Title: Breakfast In America
Label: A&M Records
Catalog# AMLK 64747
As with Even in the Quietest Moments…, Rick Davies and Roger Hodgson wrote most of their songs separately but conceived the theme for the album jointly. Their original concept was for an album of songs about the relationship and conflicting ideals between Davies and Hodgson themselves, to be titled Hello Stranger. Hodgson explained: “We realized that a few of the songs really lent themselves to two people talking to each other and at each other. I could be putting down his way of thinking and he could be challenging my way of seeing life […] Our ways of life are so different, but I love him. That contrast is what makes the world go ’round and what makes Supertramp go ’round. His beliefs are a challenge to mine and my beliefs are a challenge to his.”

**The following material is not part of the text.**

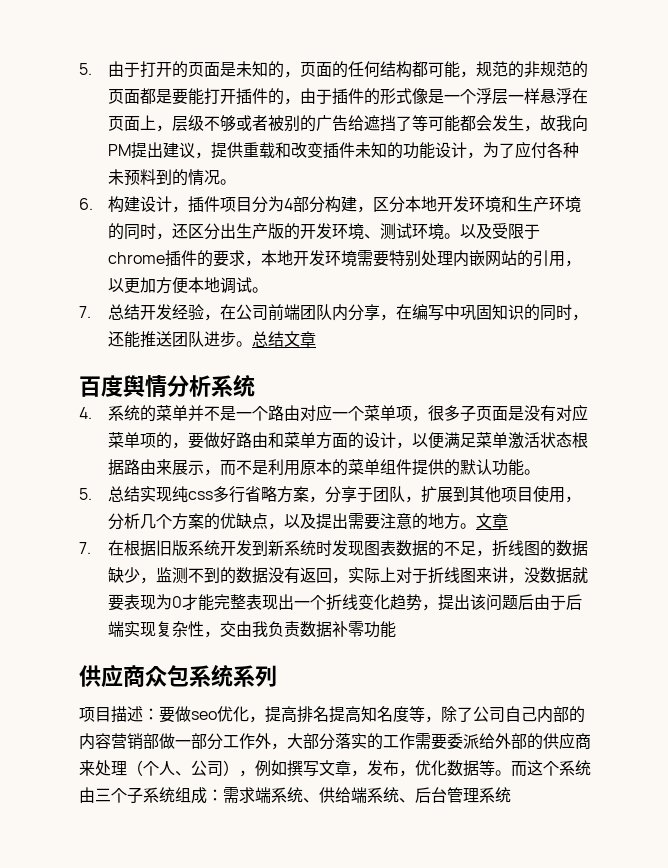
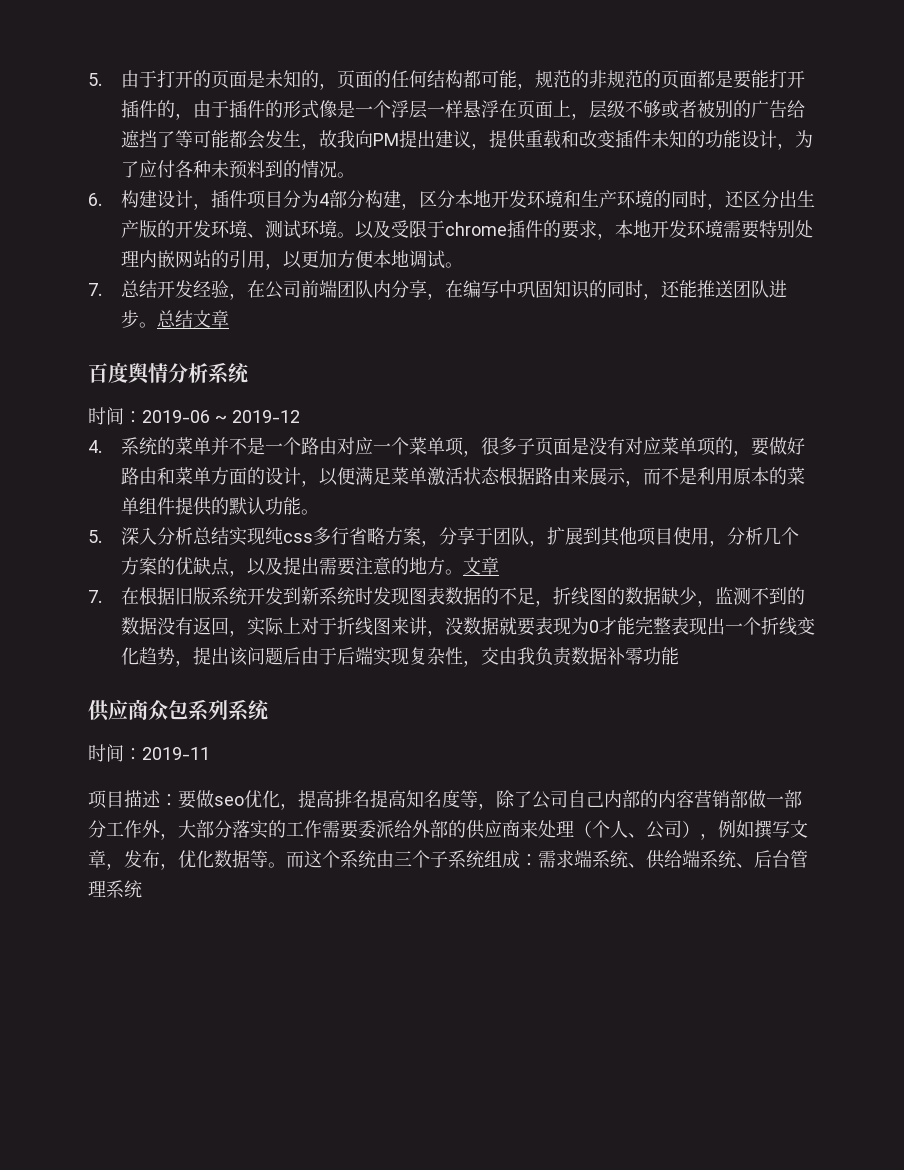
(255, 385) none -> [88,407,300,425] // 时间：2019-06 ~ 2019-12
(92, 494) none -> [121,527,194,545] 深入分析
[211,664,277,687] 统系列 -> [208,699,269,721] [88,744,210,762] 列系统 // 时间：2019-11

This idea was eventually scrapped in favour of an album of “fun” songs, and though Davies initially wanted to keep the title Hello Stranger, he was convinced by Hodgson to change it to Breakfast in America. Hodgson commented later: “We chose the title because it was a fun title. It suited the fun feeling of the album.” Due to the title and the explicit satirising of American culture in the cover and three of the songs (“Gone Hollywood”, “Breakfast in America“, and “Child of Vision”), many listeners interpreted the album as a satire of the United States. Supertramp’s members have all insisted that the repeated references to US culture are purely coincidental and that no such thematic satire was intended. Hodgson has described the misconception as a parallel to how Crime of the Century (1974) is often misinterpreted as being a concept album.
“Gone Hollywood” is the opening track of Breakfast in America. Written by Rick Davies, the song tells about a person who moves to Los Angeles in hopes of becoming a movie star, but finds it far more difficult than he imagined—struggling and frustrated, until he ultimately gets his break and becomes “the talk of the Boulevard.” The lyrics were originally more bleak, but under pressure from the other band members, Davies rewrote them to be more optimistic and commercial.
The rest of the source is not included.